Women’s rowing is an NCAA sport, so a female has to follow the NCAA rule, register with the clearinghouse, etc. The number of scholarships is pretty high. For men, it is not an NCAA sport but still a varsity sport at many schools; no clearinghouse needed and the scholarship rules are different.
That much I knew – now that I think about it, my question is probably too organic/specific to really get the kind of information that I am interested in - regarding the differences in men/women in rowing recruiting. The fundamental differences, as you point out, probably are at the heart of my inquiry. I imagine women (particularly very tall women, with some nice wins/medals) get a pretty robust response from coaches! Not that son has not - I think he just doesn’t understand the that it will just be different and they probably should not take differences in communications from various coaches too much to heart. There sure is a lot to learn along the way here. Thank goodness for CC - a place to share all these things a parent wonders about.
I think you are correct that it is comparing apples and oranges. One isn’t NCAA, so very different.

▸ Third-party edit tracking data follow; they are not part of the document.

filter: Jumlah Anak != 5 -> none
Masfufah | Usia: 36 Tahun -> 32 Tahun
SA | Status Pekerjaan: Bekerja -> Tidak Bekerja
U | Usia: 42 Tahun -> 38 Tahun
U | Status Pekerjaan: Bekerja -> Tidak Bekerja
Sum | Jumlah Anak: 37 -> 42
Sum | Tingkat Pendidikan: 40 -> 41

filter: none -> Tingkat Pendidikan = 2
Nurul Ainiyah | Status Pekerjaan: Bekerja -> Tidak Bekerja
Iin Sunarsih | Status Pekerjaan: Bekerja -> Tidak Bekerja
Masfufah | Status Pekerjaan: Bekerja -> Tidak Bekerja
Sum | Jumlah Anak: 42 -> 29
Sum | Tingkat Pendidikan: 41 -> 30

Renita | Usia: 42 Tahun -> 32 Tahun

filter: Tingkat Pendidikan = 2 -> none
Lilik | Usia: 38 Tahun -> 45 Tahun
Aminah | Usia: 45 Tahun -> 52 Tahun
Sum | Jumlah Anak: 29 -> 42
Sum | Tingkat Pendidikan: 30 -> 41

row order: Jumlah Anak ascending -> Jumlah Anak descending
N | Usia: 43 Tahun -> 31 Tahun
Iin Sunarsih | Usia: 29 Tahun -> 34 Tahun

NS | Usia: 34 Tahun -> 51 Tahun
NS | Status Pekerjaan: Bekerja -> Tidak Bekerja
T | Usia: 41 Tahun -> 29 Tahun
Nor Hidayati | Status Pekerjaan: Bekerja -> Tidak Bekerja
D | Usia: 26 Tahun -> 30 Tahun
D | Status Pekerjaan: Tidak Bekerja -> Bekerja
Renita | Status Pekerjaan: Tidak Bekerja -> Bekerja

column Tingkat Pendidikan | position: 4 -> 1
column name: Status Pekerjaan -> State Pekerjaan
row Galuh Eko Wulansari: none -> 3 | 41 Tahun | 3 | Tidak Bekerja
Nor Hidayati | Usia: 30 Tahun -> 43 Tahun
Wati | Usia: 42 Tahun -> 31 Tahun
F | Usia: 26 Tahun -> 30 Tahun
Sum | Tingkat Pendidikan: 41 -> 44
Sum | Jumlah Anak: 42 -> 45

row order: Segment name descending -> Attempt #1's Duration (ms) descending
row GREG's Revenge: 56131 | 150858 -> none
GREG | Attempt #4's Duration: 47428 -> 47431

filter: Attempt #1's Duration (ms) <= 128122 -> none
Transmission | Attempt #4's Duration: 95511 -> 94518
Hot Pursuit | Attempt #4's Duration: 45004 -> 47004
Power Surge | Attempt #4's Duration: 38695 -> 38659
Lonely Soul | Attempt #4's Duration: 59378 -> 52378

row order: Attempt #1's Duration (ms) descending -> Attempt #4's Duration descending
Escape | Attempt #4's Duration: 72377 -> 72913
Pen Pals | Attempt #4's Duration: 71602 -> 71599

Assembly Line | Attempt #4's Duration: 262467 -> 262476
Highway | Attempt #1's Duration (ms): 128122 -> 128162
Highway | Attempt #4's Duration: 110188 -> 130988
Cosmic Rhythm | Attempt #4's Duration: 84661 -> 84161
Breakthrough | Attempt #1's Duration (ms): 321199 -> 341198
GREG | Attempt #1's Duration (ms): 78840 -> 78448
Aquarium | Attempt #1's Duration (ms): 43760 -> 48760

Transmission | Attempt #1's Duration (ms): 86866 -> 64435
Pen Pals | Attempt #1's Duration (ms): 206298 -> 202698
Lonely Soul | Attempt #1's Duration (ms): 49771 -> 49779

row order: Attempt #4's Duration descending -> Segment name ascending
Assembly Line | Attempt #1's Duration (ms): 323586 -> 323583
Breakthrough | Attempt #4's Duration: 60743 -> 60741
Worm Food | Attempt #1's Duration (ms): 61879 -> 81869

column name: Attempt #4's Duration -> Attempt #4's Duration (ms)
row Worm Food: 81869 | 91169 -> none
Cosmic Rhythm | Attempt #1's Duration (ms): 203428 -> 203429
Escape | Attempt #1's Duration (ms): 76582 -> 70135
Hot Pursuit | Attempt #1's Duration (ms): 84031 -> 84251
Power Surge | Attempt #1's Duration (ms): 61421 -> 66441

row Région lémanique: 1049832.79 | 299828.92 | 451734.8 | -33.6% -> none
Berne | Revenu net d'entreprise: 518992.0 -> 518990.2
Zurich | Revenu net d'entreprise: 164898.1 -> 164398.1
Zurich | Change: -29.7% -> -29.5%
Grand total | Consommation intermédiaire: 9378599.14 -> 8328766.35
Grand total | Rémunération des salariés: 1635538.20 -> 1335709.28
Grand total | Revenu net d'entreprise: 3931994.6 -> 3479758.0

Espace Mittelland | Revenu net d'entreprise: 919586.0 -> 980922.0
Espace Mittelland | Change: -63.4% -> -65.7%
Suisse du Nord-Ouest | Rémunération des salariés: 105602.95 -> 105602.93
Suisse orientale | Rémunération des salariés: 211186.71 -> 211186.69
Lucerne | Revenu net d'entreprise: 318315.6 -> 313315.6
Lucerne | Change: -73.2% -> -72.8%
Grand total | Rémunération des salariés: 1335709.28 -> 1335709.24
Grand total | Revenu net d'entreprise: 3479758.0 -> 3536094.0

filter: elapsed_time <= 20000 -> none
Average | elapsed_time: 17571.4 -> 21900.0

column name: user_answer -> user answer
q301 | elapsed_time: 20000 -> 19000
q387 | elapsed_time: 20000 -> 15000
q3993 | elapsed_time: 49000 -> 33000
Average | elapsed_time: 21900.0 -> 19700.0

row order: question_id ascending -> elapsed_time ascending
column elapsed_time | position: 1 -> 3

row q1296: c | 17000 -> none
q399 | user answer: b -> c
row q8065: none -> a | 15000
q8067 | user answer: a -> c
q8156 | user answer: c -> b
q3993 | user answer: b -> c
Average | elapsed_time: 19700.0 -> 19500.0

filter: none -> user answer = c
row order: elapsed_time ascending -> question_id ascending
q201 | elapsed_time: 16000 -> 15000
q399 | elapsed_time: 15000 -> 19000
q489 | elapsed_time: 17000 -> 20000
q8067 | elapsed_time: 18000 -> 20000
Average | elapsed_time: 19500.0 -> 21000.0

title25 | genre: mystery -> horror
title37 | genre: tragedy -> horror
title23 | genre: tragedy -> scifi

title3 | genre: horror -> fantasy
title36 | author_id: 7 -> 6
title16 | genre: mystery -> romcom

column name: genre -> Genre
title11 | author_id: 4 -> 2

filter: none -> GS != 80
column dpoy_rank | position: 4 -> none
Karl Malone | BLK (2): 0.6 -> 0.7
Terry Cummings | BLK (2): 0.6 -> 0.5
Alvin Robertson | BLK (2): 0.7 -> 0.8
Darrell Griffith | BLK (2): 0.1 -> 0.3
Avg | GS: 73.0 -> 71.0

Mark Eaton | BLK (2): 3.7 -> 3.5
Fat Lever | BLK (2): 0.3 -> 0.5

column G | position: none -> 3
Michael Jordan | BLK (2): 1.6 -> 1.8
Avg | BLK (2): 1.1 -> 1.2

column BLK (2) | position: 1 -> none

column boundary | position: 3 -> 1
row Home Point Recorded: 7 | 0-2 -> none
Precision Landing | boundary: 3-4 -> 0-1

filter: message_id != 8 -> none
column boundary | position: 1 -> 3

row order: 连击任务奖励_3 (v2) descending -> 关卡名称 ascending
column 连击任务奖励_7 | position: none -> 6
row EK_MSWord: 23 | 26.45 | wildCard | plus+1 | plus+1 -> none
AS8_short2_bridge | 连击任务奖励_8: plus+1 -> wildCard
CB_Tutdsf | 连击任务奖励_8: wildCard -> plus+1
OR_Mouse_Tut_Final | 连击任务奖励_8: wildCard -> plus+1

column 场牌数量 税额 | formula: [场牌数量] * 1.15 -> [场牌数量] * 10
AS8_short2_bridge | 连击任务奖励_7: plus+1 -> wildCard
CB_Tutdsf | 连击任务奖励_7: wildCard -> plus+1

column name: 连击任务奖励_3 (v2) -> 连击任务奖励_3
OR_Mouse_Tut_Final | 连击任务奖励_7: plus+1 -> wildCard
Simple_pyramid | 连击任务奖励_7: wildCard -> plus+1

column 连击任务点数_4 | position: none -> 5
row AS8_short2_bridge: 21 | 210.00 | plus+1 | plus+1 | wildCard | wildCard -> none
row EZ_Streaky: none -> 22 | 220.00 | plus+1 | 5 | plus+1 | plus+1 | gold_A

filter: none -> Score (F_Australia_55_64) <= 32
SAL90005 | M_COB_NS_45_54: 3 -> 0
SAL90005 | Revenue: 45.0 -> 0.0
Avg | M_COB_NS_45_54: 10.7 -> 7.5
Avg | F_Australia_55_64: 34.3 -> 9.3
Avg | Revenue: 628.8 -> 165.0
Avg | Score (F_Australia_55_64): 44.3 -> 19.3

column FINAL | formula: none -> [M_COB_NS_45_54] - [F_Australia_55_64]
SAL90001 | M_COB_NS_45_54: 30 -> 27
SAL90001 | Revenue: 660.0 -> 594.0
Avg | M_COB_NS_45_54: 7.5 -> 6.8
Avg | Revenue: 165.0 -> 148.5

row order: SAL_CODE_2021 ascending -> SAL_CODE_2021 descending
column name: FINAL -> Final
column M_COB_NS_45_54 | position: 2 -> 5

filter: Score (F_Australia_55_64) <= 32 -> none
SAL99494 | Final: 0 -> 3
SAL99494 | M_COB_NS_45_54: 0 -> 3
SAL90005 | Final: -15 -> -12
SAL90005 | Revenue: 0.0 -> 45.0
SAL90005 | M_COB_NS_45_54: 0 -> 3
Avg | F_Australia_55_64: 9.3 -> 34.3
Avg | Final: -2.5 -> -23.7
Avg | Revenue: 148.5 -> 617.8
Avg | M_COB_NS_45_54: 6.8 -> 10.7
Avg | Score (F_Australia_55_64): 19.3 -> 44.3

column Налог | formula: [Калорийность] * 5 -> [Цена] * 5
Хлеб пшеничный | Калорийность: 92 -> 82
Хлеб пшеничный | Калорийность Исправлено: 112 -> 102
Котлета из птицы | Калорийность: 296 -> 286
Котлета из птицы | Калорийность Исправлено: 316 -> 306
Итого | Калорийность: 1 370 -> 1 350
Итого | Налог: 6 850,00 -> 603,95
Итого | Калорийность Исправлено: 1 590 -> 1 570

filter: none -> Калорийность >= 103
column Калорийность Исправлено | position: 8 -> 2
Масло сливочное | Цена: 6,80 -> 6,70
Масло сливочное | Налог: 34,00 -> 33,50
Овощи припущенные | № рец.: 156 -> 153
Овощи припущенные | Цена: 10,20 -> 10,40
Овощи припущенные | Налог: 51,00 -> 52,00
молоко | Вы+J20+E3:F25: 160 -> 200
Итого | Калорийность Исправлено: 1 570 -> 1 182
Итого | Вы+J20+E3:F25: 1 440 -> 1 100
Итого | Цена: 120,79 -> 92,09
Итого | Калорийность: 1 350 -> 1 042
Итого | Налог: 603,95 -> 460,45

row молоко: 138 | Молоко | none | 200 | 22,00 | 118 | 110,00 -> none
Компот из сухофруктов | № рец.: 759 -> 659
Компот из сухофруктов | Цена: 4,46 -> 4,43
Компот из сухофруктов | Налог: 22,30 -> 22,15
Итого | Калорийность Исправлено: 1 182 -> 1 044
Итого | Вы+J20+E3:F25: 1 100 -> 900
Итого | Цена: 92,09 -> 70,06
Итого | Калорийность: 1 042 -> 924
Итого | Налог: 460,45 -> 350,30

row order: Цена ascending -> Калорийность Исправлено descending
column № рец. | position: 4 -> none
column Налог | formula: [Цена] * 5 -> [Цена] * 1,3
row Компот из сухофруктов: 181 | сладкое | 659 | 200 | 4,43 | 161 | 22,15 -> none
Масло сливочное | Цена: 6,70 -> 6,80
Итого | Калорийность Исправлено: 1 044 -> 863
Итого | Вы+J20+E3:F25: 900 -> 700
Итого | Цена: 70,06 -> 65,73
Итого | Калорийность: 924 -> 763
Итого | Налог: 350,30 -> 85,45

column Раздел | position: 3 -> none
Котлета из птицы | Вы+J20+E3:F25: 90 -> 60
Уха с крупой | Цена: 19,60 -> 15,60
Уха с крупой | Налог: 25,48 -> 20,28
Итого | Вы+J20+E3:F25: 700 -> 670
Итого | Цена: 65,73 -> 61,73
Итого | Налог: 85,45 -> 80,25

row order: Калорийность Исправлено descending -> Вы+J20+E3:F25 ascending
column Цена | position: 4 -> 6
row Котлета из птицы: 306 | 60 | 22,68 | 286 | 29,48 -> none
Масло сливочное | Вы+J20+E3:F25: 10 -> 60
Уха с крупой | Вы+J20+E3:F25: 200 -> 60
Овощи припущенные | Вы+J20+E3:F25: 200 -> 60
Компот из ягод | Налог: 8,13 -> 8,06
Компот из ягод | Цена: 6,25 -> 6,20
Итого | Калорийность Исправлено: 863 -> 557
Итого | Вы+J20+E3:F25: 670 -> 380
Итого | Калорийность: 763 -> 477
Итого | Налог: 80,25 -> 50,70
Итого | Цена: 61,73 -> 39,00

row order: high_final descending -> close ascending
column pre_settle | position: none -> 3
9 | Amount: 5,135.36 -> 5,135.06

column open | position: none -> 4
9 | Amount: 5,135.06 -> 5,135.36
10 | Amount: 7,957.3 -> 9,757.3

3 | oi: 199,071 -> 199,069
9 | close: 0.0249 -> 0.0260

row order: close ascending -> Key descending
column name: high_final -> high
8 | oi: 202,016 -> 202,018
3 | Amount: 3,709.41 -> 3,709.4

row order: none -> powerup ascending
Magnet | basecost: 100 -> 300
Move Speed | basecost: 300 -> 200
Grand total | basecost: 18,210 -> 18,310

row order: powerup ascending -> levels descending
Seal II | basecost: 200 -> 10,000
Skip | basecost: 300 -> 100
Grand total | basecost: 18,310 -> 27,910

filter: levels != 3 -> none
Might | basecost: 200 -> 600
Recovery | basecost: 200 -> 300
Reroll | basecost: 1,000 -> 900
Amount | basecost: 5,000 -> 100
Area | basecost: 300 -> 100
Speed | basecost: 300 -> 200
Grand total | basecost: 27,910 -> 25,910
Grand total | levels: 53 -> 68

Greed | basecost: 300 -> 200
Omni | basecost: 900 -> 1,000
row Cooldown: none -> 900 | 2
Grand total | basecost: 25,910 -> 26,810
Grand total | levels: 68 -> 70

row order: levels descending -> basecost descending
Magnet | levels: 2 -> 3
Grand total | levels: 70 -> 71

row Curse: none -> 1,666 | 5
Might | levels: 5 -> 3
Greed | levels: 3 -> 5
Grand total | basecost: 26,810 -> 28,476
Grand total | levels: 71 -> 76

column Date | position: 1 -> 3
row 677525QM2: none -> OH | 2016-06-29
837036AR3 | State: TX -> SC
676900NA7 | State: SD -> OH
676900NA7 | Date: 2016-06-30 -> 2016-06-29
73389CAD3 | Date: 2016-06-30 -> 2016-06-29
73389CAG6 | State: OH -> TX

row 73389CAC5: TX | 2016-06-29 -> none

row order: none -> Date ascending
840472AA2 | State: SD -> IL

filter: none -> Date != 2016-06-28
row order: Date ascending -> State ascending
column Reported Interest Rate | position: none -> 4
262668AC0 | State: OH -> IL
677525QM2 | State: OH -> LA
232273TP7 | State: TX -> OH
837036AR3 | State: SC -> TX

Plus the reality is that because of Title 9 and football, men’s and women’s sports really aren’t comparable anyway. The money and opportunities have to be better for the women to equalize the huge resources devoted to football.
S and I had the same conversation regarding number of schools. He is a wrestler, so not that many D1 schools to pick from, probably not 20 in the country that met his academic and athletic desires. I wasn’t really comfortable crossing anyone off of the list before he had an offer. He kind of treated it more like he expected to get several offers, so talking to a small number was fine. It was a constant issue with us up until the day he got his first offer. You don’t necessarily need a huge list. But unless he is a top recruit coach needs may come into play and he might not get any offers if he only talks to 5-10 schools. It really depends on how he stacks up against the other recruits. And personally as a parent I think that is very hard to judge. That’s why I kept pushing for a wider net.